[Itemized modification records]

------------------------------

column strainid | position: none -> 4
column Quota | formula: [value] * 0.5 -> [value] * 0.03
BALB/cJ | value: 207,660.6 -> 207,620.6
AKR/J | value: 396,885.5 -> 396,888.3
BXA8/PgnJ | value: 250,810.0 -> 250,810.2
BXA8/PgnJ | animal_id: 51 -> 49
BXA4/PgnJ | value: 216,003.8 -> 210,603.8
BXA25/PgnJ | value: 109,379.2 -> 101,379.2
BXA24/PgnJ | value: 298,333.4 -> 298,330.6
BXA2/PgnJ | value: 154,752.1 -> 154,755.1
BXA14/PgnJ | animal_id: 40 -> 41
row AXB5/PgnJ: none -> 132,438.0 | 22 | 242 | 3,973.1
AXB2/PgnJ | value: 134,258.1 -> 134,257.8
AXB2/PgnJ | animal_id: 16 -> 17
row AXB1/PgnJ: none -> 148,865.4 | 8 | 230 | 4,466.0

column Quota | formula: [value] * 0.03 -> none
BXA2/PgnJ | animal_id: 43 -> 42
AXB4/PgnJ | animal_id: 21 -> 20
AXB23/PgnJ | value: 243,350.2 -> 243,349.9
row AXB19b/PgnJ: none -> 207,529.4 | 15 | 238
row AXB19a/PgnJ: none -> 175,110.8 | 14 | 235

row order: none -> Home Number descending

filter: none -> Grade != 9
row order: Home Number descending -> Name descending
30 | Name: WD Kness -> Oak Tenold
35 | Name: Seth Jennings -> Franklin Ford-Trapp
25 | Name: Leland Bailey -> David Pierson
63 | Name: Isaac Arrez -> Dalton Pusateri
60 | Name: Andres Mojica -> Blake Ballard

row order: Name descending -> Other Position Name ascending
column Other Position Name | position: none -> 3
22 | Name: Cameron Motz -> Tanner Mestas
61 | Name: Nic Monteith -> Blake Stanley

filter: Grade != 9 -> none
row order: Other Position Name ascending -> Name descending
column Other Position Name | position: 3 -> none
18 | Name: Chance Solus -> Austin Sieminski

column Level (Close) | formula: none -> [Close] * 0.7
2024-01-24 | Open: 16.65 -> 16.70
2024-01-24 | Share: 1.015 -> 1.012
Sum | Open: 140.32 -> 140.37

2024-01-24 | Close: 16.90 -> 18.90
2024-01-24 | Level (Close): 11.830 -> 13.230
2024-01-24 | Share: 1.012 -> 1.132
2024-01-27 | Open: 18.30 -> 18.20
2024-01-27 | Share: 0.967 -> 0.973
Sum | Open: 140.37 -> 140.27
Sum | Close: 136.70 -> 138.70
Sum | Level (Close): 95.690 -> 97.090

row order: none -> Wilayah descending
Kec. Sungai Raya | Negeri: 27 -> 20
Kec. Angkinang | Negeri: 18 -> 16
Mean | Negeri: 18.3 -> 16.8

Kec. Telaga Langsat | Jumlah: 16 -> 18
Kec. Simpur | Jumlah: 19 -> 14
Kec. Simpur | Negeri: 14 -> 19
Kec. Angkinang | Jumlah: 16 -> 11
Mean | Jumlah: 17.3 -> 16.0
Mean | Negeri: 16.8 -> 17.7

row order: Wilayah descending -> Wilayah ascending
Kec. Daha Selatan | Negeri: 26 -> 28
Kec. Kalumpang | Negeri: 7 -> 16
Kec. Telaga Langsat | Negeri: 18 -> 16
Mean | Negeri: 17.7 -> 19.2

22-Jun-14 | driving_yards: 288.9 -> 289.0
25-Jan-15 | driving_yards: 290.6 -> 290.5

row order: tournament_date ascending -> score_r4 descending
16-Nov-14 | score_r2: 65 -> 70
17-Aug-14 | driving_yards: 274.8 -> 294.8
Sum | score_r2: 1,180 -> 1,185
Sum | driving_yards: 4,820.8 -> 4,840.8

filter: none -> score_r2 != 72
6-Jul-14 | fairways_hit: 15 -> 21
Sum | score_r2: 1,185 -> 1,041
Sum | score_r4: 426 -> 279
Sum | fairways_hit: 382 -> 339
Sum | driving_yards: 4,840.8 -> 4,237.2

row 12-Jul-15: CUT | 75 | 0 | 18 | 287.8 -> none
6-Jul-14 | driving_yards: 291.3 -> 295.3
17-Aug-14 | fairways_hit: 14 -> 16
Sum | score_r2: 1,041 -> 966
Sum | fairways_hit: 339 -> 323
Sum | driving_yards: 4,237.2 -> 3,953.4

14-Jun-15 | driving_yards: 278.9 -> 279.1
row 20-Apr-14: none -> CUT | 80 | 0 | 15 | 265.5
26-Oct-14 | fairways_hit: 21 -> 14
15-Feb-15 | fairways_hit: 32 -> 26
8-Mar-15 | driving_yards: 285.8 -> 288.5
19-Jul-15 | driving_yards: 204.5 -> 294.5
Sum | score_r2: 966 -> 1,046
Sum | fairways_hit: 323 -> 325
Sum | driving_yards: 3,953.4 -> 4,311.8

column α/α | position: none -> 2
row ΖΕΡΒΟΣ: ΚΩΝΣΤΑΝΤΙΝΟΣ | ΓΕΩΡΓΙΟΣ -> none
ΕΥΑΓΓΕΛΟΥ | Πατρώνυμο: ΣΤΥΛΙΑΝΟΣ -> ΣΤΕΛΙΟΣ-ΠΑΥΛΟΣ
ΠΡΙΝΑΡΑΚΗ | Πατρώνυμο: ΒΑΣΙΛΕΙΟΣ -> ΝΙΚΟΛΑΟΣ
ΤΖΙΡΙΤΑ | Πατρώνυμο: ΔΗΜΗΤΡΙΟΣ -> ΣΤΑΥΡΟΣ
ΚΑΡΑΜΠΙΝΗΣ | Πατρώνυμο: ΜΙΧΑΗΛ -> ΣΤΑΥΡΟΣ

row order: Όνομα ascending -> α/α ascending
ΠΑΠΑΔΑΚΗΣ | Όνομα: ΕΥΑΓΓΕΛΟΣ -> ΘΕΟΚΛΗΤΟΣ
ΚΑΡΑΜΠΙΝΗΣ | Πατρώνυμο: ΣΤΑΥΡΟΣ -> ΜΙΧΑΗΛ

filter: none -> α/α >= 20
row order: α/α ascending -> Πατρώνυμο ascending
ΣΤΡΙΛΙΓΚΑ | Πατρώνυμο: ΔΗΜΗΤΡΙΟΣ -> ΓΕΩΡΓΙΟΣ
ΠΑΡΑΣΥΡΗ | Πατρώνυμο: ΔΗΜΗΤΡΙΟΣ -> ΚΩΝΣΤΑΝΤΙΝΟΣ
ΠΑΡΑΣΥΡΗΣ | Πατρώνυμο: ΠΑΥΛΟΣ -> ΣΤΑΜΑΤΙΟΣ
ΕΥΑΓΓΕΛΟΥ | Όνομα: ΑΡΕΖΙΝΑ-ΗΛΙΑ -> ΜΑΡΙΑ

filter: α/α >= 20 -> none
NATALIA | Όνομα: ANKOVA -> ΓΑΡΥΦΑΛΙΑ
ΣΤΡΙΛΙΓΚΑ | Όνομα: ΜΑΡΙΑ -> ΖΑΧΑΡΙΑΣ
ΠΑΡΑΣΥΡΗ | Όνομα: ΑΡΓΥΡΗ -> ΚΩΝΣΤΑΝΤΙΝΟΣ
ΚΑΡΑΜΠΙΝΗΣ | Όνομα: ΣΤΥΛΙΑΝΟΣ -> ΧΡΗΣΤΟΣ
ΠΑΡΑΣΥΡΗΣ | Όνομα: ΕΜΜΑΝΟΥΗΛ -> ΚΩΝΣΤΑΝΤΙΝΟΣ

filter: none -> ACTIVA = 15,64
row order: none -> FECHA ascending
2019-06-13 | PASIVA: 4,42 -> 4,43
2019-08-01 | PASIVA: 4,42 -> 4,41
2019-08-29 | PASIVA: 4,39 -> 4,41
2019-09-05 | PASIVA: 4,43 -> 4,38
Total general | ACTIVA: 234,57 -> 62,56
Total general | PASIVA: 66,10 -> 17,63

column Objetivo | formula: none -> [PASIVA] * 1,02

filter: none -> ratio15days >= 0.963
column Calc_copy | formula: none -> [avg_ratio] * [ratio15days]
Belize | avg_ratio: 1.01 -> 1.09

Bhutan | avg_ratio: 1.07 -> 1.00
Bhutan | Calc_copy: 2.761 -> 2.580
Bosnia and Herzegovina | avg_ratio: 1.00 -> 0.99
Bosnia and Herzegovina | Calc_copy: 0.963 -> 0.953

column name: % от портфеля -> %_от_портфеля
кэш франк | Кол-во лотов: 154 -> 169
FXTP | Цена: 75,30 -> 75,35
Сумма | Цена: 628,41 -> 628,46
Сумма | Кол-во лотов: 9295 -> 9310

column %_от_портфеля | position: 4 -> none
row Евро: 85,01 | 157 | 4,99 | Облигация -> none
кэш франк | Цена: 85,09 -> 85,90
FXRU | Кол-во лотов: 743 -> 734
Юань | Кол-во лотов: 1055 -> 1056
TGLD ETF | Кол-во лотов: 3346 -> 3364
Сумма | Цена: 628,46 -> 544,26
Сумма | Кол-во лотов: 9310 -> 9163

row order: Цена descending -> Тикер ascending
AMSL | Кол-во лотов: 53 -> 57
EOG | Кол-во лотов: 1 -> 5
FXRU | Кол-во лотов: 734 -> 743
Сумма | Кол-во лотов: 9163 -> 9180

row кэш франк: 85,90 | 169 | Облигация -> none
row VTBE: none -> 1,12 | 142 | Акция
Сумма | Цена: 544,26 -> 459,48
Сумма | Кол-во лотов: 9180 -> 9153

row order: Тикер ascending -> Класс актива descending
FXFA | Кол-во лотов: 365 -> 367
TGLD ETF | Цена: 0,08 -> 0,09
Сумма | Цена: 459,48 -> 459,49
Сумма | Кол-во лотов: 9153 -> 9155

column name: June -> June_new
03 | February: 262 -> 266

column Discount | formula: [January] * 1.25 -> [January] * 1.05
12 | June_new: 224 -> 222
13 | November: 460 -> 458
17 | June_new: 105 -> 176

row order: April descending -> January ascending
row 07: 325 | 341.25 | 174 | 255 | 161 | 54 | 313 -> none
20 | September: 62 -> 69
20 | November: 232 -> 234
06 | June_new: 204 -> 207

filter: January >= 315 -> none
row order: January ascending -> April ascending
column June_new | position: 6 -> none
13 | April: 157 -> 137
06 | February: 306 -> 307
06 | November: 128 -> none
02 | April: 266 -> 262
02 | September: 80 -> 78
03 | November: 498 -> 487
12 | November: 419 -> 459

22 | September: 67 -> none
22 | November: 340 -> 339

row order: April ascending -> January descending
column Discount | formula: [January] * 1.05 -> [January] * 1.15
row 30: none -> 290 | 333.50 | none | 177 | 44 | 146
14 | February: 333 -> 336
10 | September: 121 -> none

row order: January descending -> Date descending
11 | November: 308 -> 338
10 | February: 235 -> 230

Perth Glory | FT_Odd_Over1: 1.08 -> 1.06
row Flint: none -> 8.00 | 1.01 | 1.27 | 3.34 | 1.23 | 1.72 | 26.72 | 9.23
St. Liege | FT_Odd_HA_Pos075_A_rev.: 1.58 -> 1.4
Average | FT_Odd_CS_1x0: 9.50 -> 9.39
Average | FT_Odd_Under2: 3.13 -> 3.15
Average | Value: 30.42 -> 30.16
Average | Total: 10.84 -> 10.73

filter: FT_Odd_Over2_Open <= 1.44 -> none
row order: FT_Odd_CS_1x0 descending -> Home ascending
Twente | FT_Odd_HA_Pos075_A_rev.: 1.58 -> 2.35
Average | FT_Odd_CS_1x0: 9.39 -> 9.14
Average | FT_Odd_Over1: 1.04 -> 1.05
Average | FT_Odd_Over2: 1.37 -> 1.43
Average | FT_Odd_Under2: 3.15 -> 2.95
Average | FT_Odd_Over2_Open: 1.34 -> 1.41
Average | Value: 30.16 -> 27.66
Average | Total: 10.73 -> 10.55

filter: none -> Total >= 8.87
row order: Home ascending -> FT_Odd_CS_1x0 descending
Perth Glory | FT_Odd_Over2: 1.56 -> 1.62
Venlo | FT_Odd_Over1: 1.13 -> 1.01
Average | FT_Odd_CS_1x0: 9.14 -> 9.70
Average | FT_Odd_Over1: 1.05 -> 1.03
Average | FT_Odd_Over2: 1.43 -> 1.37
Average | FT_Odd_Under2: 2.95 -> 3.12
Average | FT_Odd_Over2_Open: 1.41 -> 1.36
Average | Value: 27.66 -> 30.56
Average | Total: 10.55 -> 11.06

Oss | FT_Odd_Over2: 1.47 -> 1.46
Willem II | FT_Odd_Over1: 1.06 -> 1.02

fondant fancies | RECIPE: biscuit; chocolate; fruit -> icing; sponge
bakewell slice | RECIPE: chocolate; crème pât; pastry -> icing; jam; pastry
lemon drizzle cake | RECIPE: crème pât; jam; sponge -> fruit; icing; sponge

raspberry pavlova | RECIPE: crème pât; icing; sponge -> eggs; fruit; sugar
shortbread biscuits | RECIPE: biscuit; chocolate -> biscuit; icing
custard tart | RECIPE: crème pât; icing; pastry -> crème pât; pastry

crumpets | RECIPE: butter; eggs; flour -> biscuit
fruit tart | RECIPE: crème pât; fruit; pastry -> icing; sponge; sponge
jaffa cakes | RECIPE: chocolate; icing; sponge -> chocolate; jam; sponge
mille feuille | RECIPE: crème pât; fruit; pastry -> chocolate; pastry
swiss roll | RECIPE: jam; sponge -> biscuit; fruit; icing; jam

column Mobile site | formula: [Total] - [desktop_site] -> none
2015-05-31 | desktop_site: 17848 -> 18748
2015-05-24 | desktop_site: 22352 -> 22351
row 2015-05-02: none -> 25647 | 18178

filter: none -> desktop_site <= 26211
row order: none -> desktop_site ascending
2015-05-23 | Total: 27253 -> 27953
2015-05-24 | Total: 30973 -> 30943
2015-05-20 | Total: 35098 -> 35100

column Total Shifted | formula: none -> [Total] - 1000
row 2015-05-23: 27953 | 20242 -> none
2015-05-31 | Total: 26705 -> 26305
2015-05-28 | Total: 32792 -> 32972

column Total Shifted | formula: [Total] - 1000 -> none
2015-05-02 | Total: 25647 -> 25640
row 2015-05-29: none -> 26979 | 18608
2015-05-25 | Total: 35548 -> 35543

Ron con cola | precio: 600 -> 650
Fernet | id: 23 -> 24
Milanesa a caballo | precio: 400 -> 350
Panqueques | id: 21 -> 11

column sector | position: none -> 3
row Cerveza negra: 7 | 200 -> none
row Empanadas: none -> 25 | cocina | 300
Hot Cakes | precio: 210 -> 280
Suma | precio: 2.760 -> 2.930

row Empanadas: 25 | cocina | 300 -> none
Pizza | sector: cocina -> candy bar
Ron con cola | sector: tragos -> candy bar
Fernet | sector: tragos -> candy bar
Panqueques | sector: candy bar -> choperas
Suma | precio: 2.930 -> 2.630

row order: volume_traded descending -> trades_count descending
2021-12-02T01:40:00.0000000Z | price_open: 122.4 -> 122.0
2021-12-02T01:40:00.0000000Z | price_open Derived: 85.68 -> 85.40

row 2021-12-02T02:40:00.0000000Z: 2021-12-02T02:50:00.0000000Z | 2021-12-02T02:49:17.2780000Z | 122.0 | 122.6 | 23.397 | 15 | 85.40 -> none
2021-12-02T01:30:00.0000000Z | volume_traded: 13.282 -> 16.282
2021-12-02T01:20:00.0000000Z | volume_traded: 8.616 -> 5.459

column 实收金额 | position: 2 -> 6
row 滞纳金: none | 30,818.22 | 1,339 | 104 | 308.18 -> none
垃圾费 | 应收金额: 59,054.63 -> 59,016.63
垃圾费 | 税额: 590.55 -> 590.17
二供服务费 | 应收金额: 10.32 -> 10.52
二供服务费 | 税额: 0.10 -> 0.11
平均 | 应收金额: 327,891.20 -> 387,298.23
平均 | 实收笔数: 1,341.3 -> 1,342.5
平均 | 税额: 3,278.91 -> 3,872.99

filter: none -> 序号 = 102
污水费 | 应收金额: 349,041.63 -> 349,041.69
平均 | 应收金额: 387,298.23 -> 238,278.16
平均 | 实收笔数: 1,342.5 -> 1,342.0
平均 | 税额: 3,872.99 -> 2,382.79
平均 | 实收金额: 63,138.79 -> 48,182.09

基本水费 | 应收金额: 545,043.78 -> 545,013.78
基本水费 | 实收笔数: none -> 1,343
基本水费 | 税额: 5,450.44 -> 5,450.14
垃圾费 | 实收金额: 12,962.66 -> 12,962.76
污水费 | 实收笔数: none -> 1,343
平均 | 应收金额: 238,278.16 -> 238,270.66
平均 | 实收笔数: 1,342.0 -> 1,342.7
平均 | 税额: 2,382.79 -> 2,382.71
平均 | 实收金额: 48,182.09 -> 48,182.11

------------------------------

#### EXERCISE AIM:
In the data above, find the line with "row 2015-05-23: 27953 | 20242 -> none" and the line with "2021-12-02T01:40:00.0000000Z | price_open Derived: 85.68". Retype both, plus every line between them, exactly.

#### TASK OUTPUT:
row 2015-05-23: 27953 | 20242 -> none
2015-05-31 | Total: 26705 -> 26305
2015-05-28 | Total: 32792 -> 32972

column Total Shifted | formula: [Total] - 1000 -> none
2015-05-02 | Total: 25647 -> 25640
row 2015-05-29: none -> 26979 | 18608
2015-05-25 | Total: 35548 -> 35543

Ron con cola | precio: 600 -> 650
Fernet | id: 23 -> 24
Milanesa a caballo | precio: 400 -> 350
Panqueques | id: 21 -> 11

column sector | position: none -> 3
row Cerveza negra: 7 | 200 -> none
row Empanadas: none -> 25 | cocina | 300
Hot Cakes | precio: 210 -> 280
Suma | precio: 2.760 -> 2.930

row Empanadas: 25 | cocina | 300 -> none
Pizza | sector: cocina -> candy bar
Ron con cola | sector: tragos -> candy bar
Fernet | sector: tragos -> candy bar
Panqueques | sector: candy bar -> choperas
Suma | precio: 2.930 -> 2.630

row order: volume_traded descending -> trades_count descending
2021-12-02T01:40:00.0000000Z | price_open: 122.4 -> 122.0
2021-12-02T01:40:00.0000000Z | price_open Derived: 85.68 -> 85.40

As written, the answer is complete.